En el verano de 2023, Mama Rachida se dio cuenta de algo que puede haber sido más doloroso para ella que para nosotros. Dijo: "Esperábamos que nuestros nietos vivieran mejor que nosotros... pero no creo que vaya a ser así". Mi sueño de juventud era convertirme en historiadora cuando fuera mayor, con la esperanza de llegar a comprender los acontecimientos históricos que han influido en el mundo por el que me muevo. Esperaba que mi sensación de extrañeza fuera justificable a través de la lente de la historia, pero desde entonces he empezado a teorizar sobre el concepto de una experiencia histórica contradictoria. Es donde la práctica y el discurso divergen, donde quienes participaron y fueron testigos de la thawra -en cualquier parte del mundo árabe- son a la vez agentes y sujetos del cambio histórico, encontrándose entre las cuerdas entrelazadas de lo que está sucediendo. Mi formación histórica me ha animado a buscar diferentes factores y explicaciones para los acontecimientos, a intentar considerar una perspectiva completa de narrativas para explicar una serie de sucesos. Y, sin embargo, cuando miro hacia dentro, hacia los acontecimientos históricos que tuvieron un impacto en mi vida, como la revolución, me encuentro sin palabras. Incapaz de explicar lo que sucedió, o mi postura matizada, porque yo, como muchos otros, estoy tratando de desenredar estos hilos, encontrándome atrapado en los nudos y fibras de la historia.
Cuando comenzó la guerra civil libia en 2011, tuve la sensación de que mi juventud se evaporaba, a medida que se hacía evidente que no podía contar con que ninguno de los lugares en los que había vivido permanecieran estables, como posibles redes de seguridad a las que pudiera regresar. Ante el cambio, he visto cómo miembros de mi familia se volvían nostálgicos de los viejos tiempos y, conscientes de que no pueden volver al pasado, han expresado cada vez más deseos de abandonar Túnez y reiniciar sus vidas en otro lugar.
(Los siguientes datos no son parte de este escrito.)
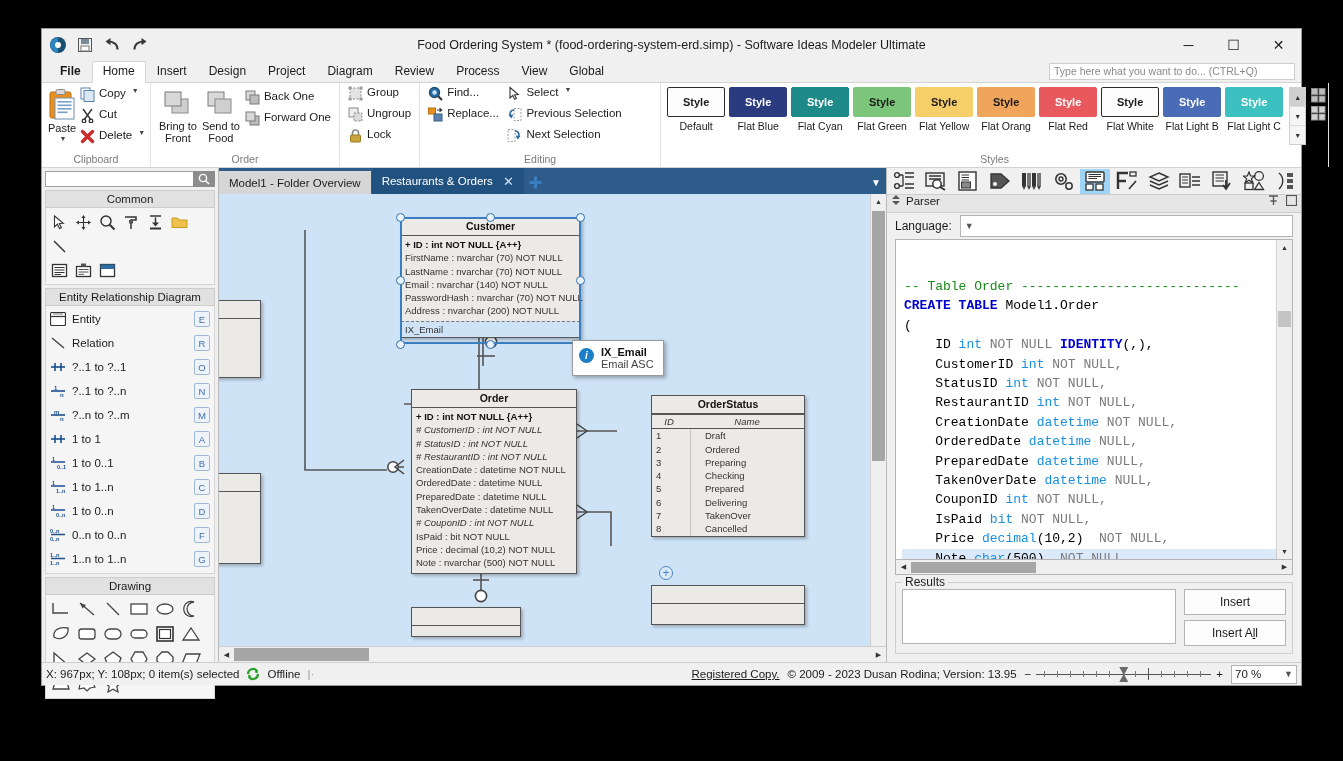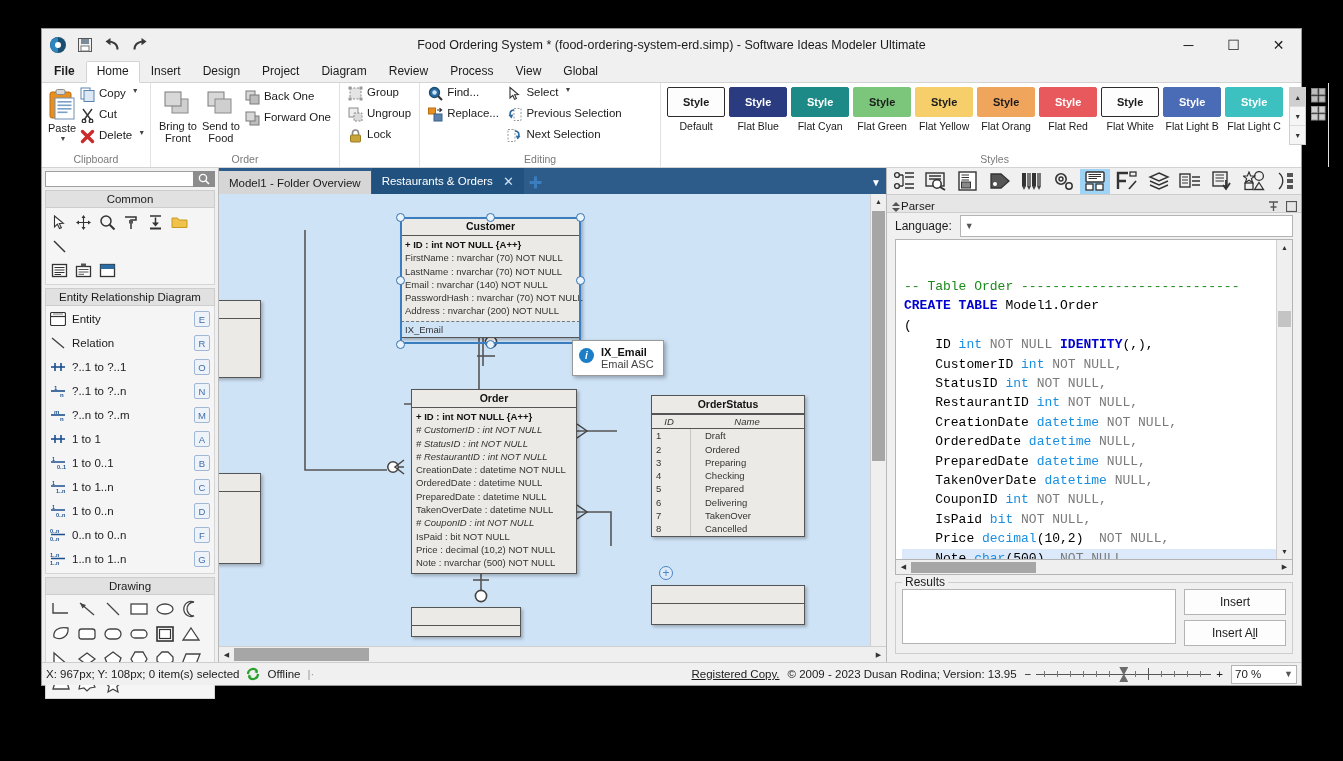"File" .ribtab.file { padding-left: 12px -> 18px }
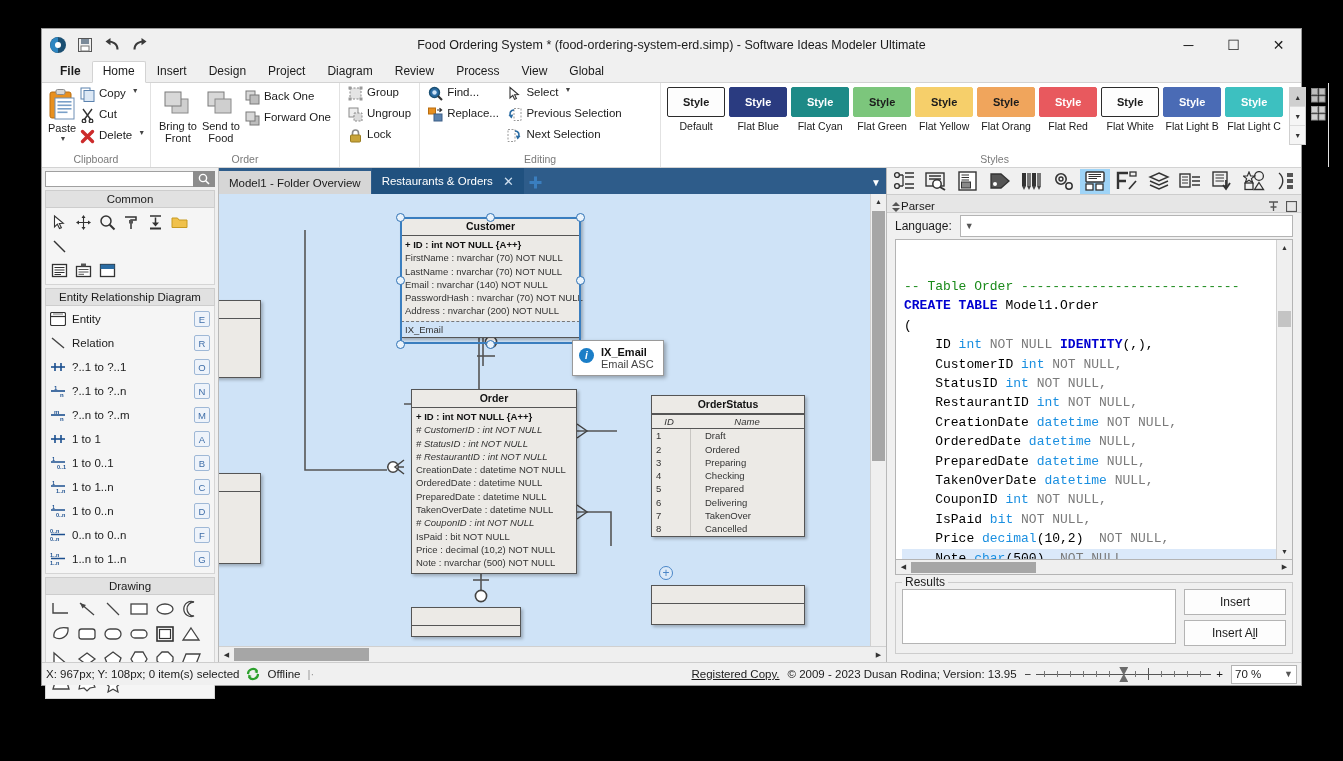"Type here what you want" div.tellme { html: none -> <div>Type here what you want to do... (CTRL+Q)</div> }
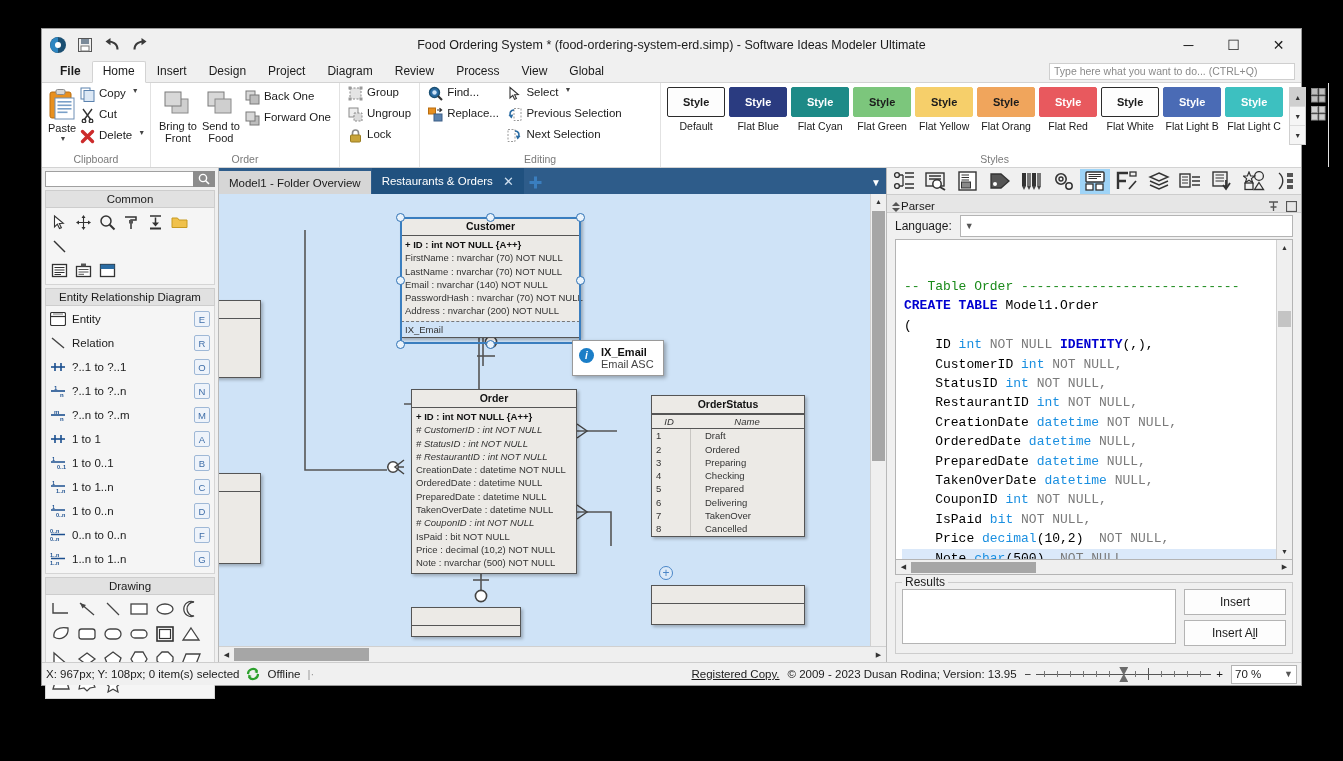"Parser" .panelhdr { align-items: flex-end -> flex-start; gap: none -> 5px }
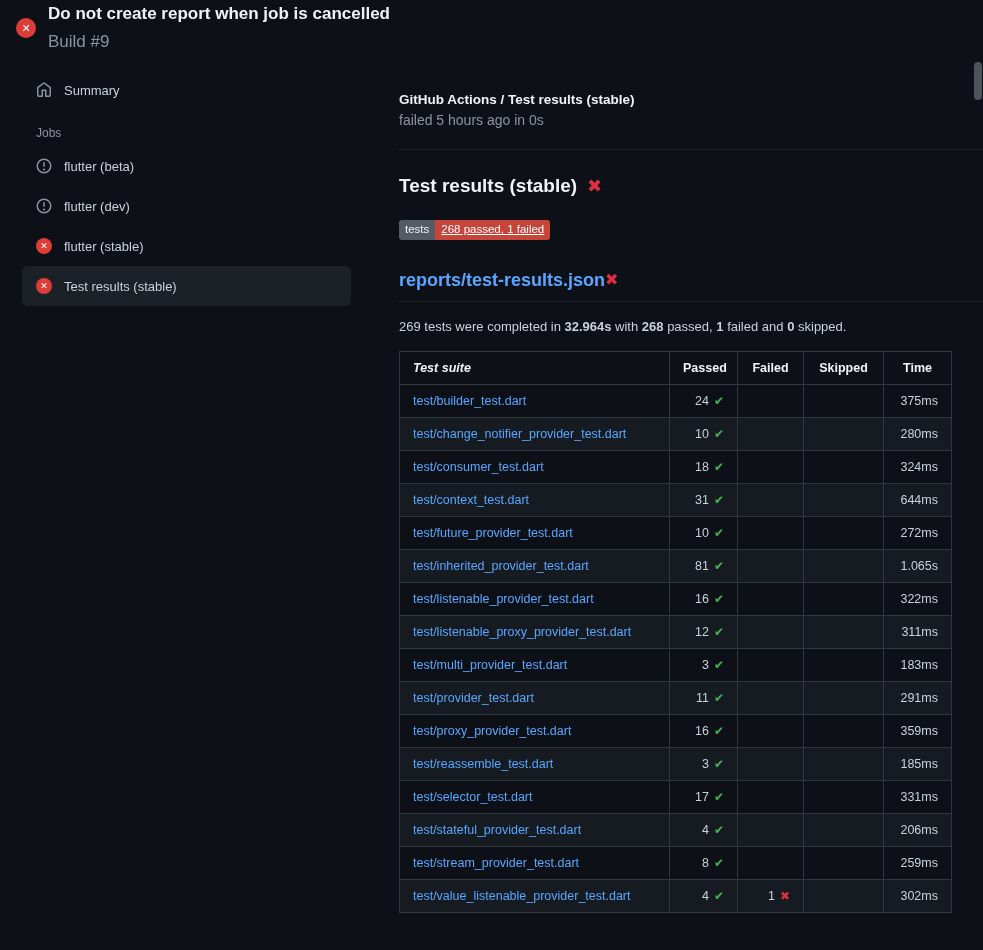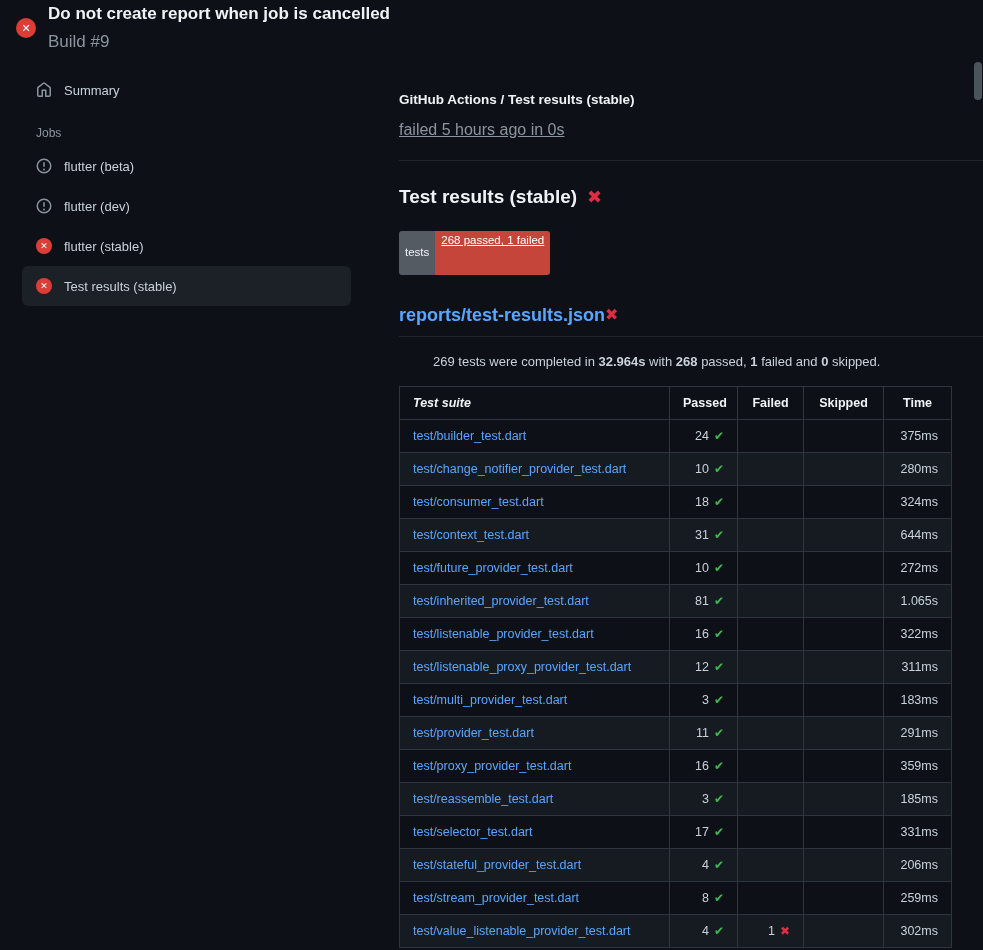"failed 5 hours ago in" .meta { font-size: 16px -> 14px; margin-top: 14px -> 5px; text-decoration: underline -> none }
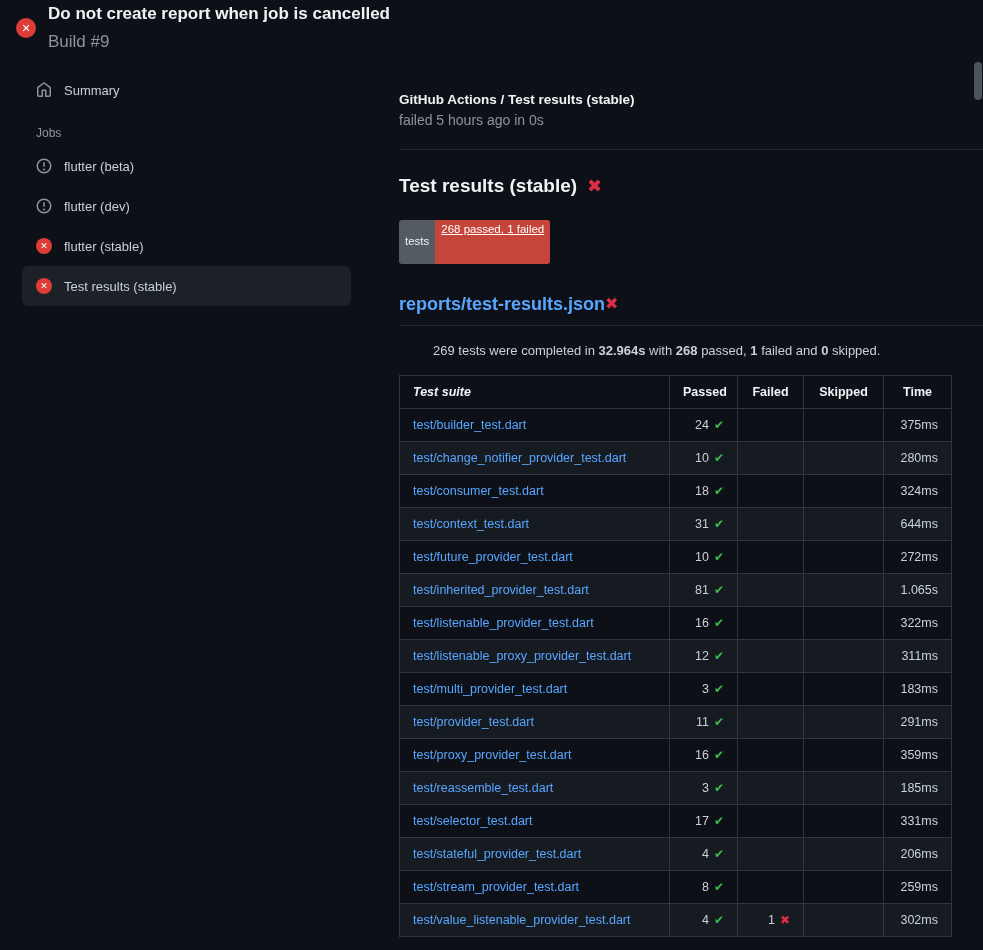"tests" .badge-label { padding: 16px 6px -> 4px 6px }
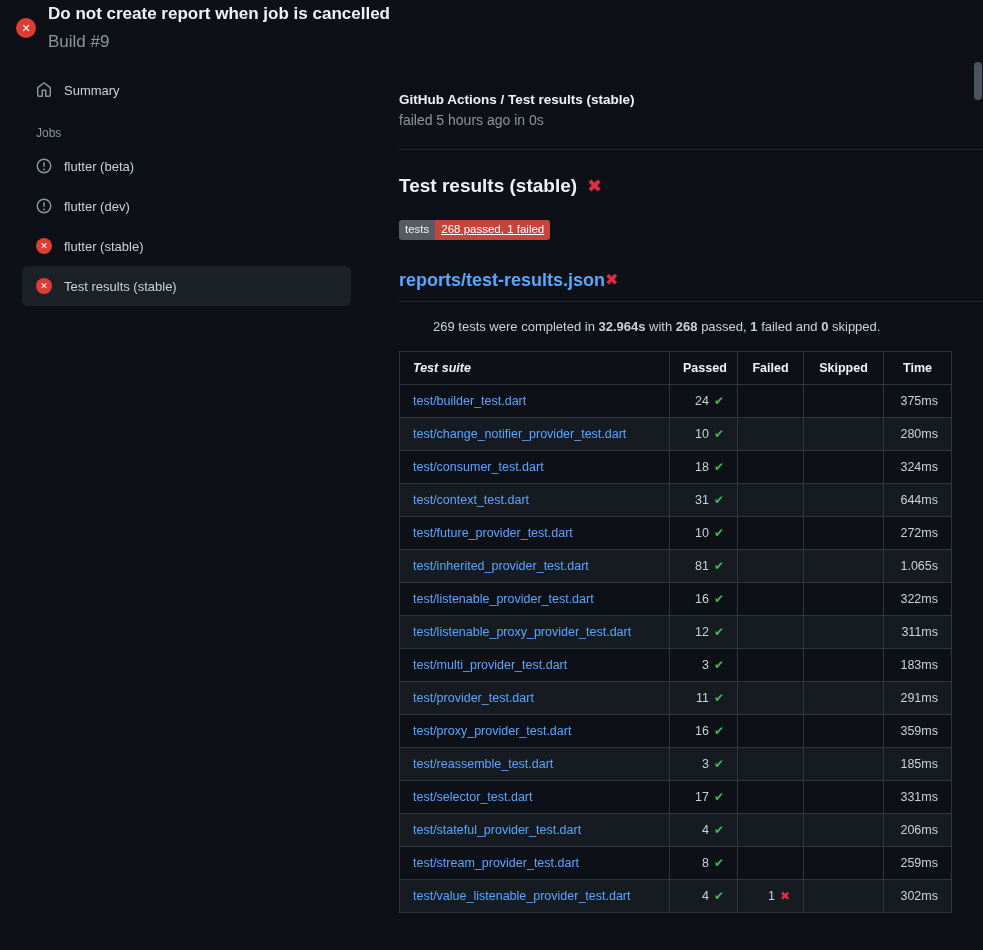"269 tests were completed in" .summary { margin-left: 34px -> none }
Mi nostalgia procede de una ingenuidad juvenil, ya que he llegado a la conclusión de que mi regreso nunca está garantizado porque, aunque vuelva físicamente a un lugar, me encuentro con carencias, decadencias y ausencias. Anhelo la sensación rejuvenecedora de la posibilidad, de nuevos comienzos, pero hasta entonces, vuelvo al pasado como una promesa, con la esperanza de poder reconstruirlo, a partir de recuerdos disyuntos e historias incompletas.